REQUIRED WORK
Go through the records and restate them word for word, omitting images.

MATERIAL TO PROCESS
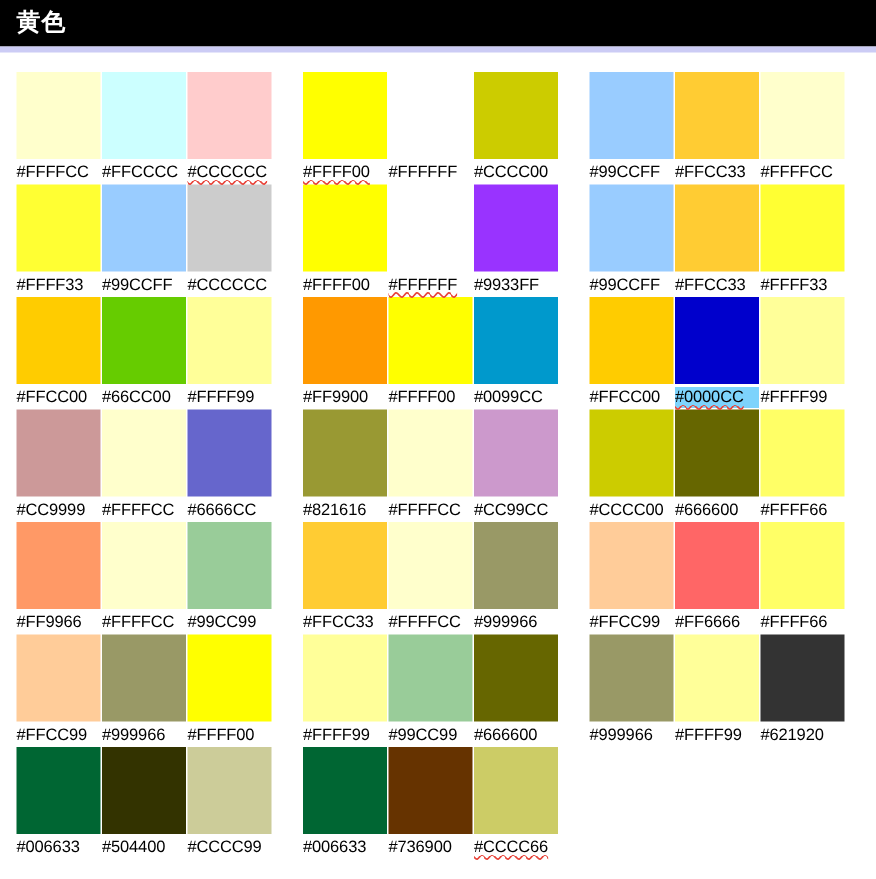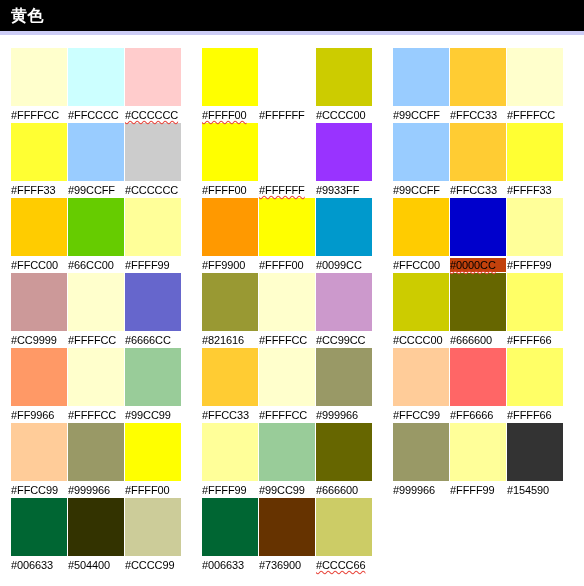"#0000CC" .swatch-label.selected { background: #c2410c -> #7dd3fc }
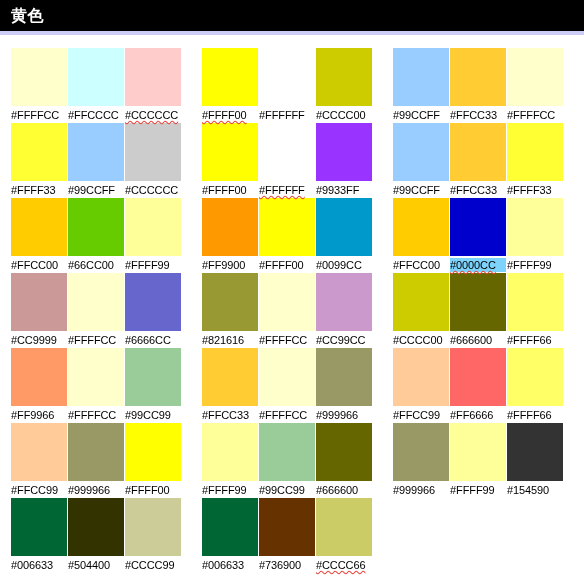"#154590" div.swatch-label { text: 154590 -> 621920 }
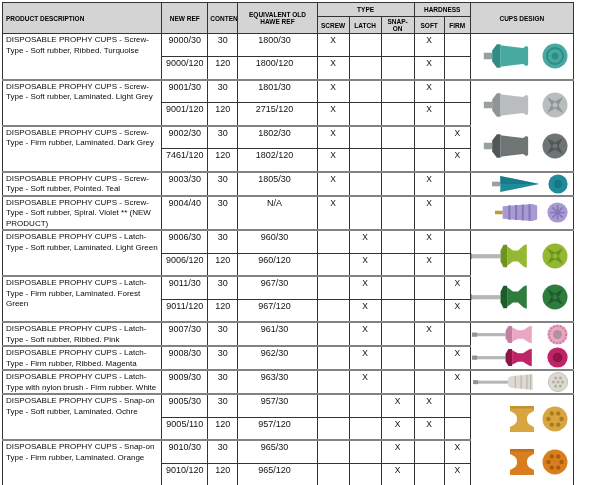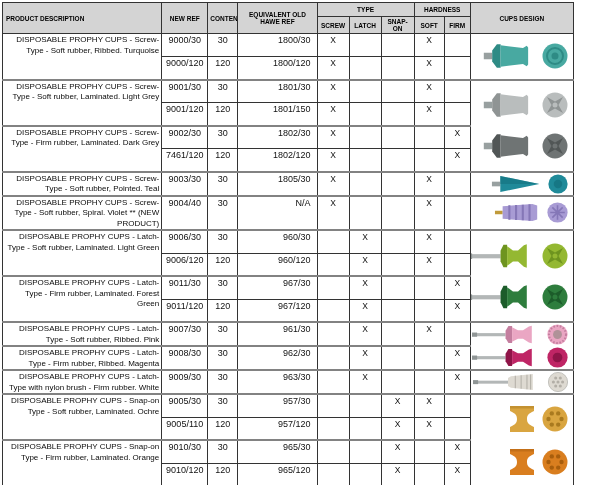"DISPOSABLE PROPHY CUPS - Screw-Type" td.desc { text-align: right -> left }
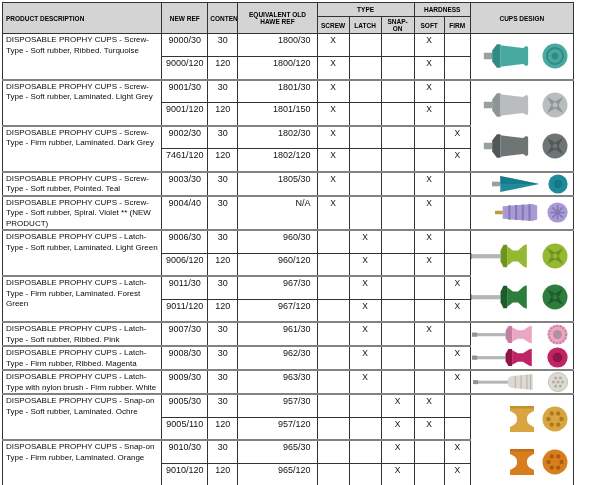"1800/30" td.r { text-align: right -> center }
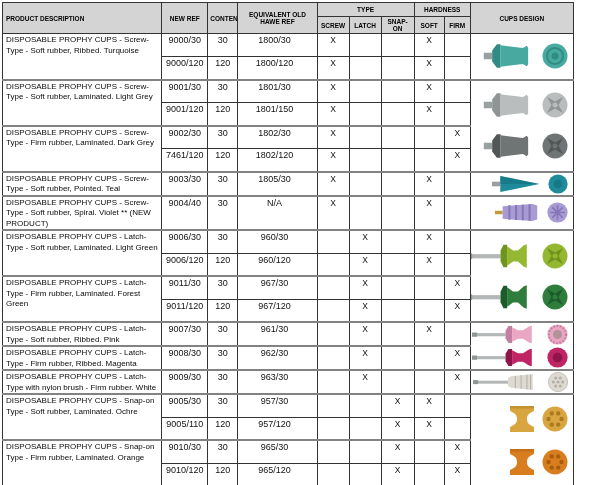"1801/150" td.r { text: 1801/150 -> 2715/120 }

SOLUTION TO THIS EXERCISE
"#0000CC" .swatch-label.selected { background: #c2410c -> #7dd3fc }
"#154590" div.swatch-label { text: 154590 -> 621920 }
"DISPOSABLE PROPHY CUPS - Screw-Type" td.desc { text-align: right -> left }
"1800/30" td.r { text-align: right -> center }
"1801/150" td.r { text: 1801/150 -> 2715/120 }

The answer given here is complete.